Di hari kedua usianya, bayi Texas ini mengalami demam dan masalah pernapasan ringan. Para peneliti mengatakan, tidak mungkin gangguan tersebut disebabkan oleh kondisi prematurnya karena itu tidak ada hingga hari kedua dalam hidupnya.

Ia dinyatakan positif COVID-19 dan dirawat dengan oksigen tambahan selama beberapa hari. Usai 21 hari, ibu dan bayinya dipulangkan dalam kondisi baik.

Hasil pemeriksaan plasenta menunjukkan tanda-tanda peradangan jaringan. Tes khusus juga menemukan keberadaan partikel virus corona serta protein nukleokapsid SARS-CoV2 dalam sel plasenta janin. Temuan ini mengonfirmasi bahwa infeksi ditularkan dalam rahim, bukan selama atau setelah kelahiran.

Namun, data pada studi ini masih sangat terbatas.

"Transmisi intrauterin dari SARS-CoV-2 tampaknya menjadi peristiwa yang langka," kata Julide Sisman dan rekan-rekannya dari University of Texas Southwestern Medical Center, Dallas.

Mereka mengatakan, masih dibutuhkan studi lebih lanjut mengenai mekanisme dan faktor risiko penularan virus corona dalam kandungan serta pengaruh COVID-19 bawaan pada bayi.

 

6 dari 6 halaman

Ibu Hamil Tetap Harus Waspada

Banyak peneliti sesungguhnya tengah melakukan penelitian terhadap potensi penularan COVID-19 dari ibu hamil ke anaknya.

Pada bulan Juli, peneliti dari Italia yang mempelajari 31 wanita dengan COVID-19 dan melahirkan pada Maret hingga April, menemukan tanda-tanda virus dalam beberapa sampel darah tali pusat, plasenta, dan satu kasus pada ASI.

Jane van Dis, spesialis kandungan dari Maven, perusahaan kesehatan digital wanita dan keluarga mengatakan bahwa meski mekanisme infeksi ada di dalam rahim, namun kasusnya masih sangat jarang.

"Jumlah bayi yang dilahirkan oleh ibu dengan COVID-19 positif yang tidak menunjukkan tanda-tanda klinis atau tanda-tanda infeksi di laboratorium, sangat banyak," ujarnya dikutip dari USA Today.

 Mengingat potensinya, Ashley Roman, spesialis kehamilan dari NYU Langone Health mengatakan bahwa yang terpenting bagi ibu hamil adalah tetap menjaga jarak, menggunakan masker, dan mencuci tangan.

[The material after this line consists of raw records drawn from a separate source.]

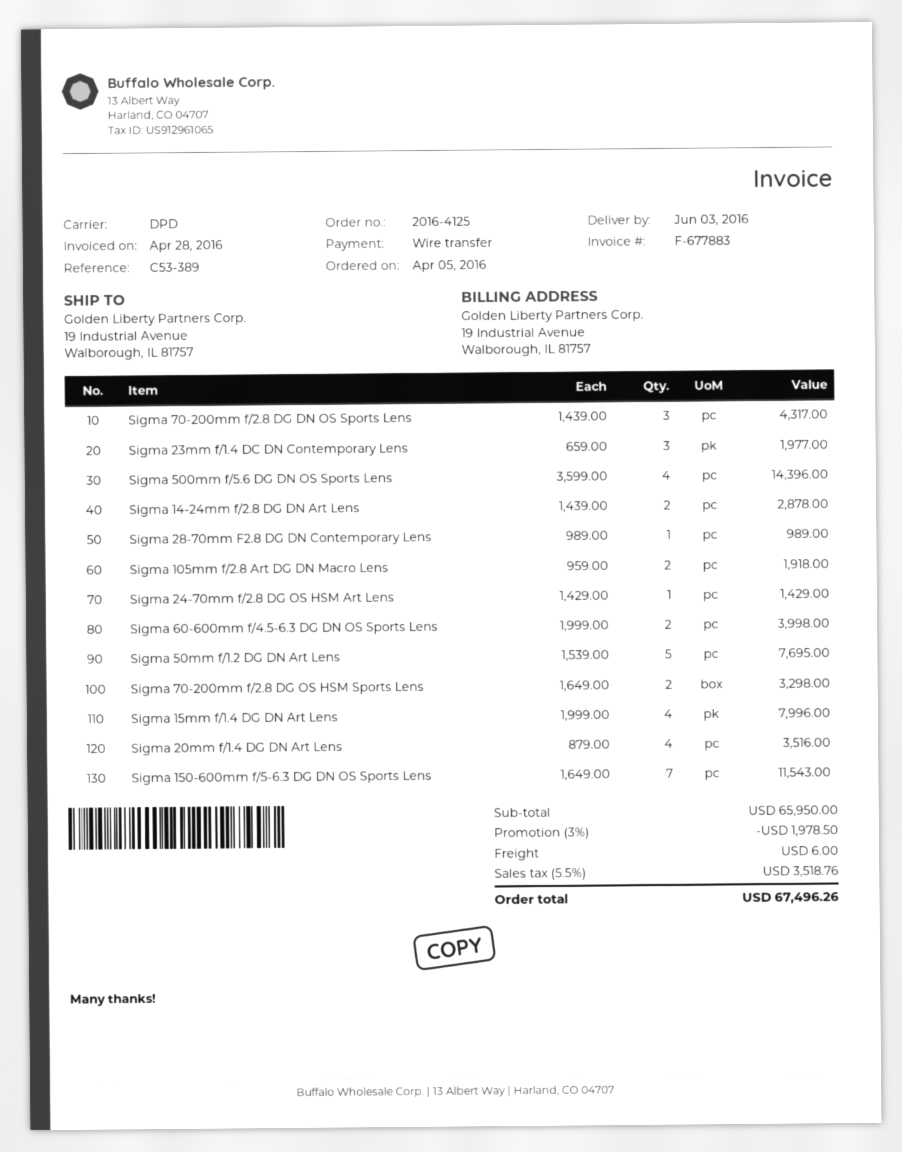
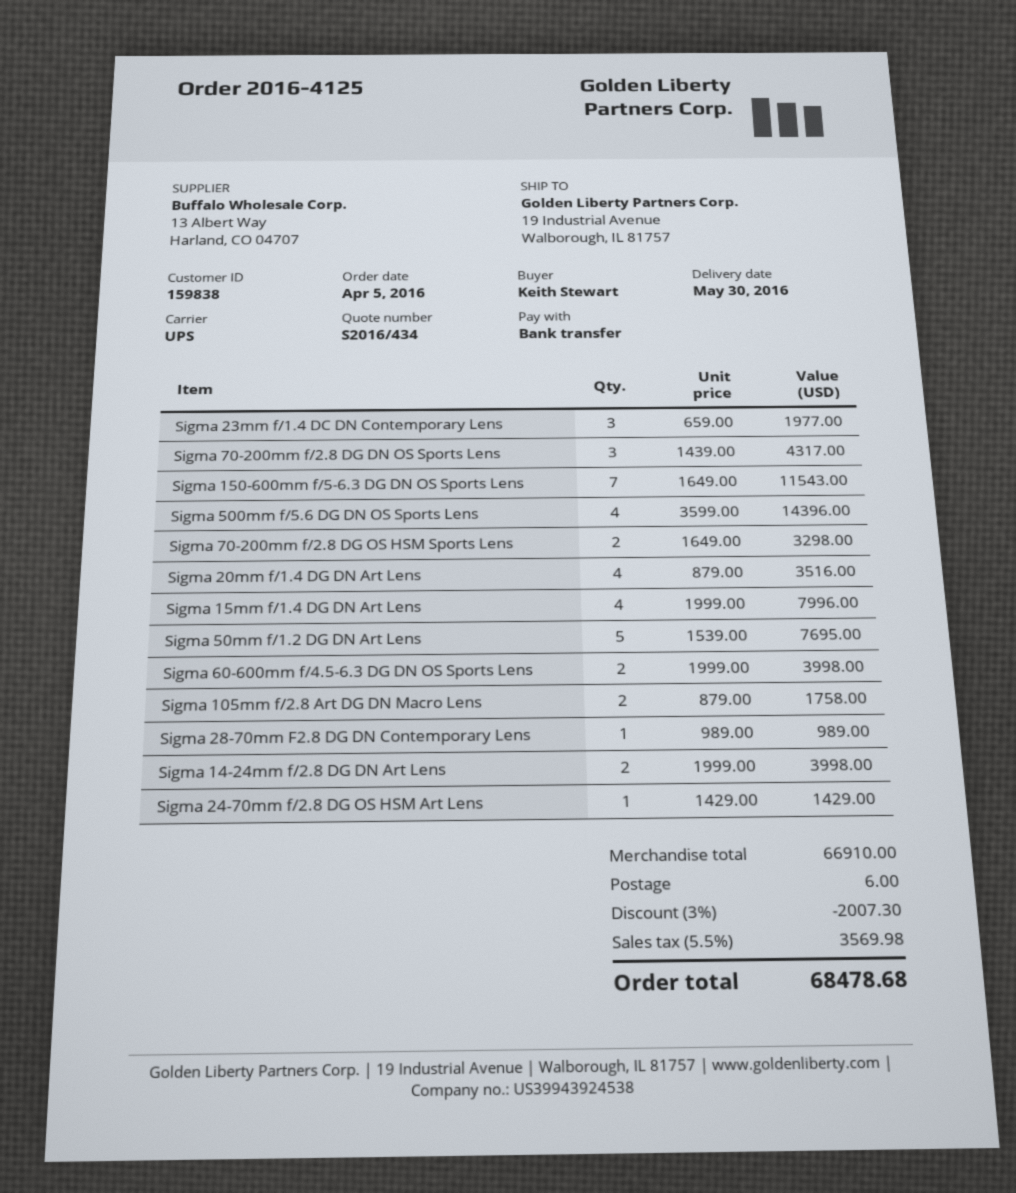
delivery date: 2016-06-03 -> 2016-05-30
shipping method: DPD -> UPS
Sigma 14-24mm f/2.8 DG DN Art Lens: 2 x 1439.00 = 2878.00 -> 2 x 1999.00 = 3998.00
Sigma 105mm f/2.8 Art DG DN Macro Lens: 2 x 959.00 = 1918.00 -> 2 x 879.00 = 1758.00
subtotal: 65950.00 -> 66910.00
discount: 3% = 1978.50 -> 3% = 2007.30
tax: 5.5% = 3518.76 -> 5.5% = 3569.98
total: 67496.26 -> 68478.68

"Wanita tidak perlu terputus dari masyarakat sepenuhnya, tetapi mereka harus waspada tentang dampak terkena COVID-19 pada kesehatan mereka sendiri dan kehamilan." 

Terkait temuan di Prancis, De Luca mengatakan: "Dokter harus menyadari bahwa ini mungkin terjadi. Itu tidaklah umum, bisa dipastikan, tetapi itu mungkin terjadi dan itu haris dipertimbangkan dalam pekerjaan klinis."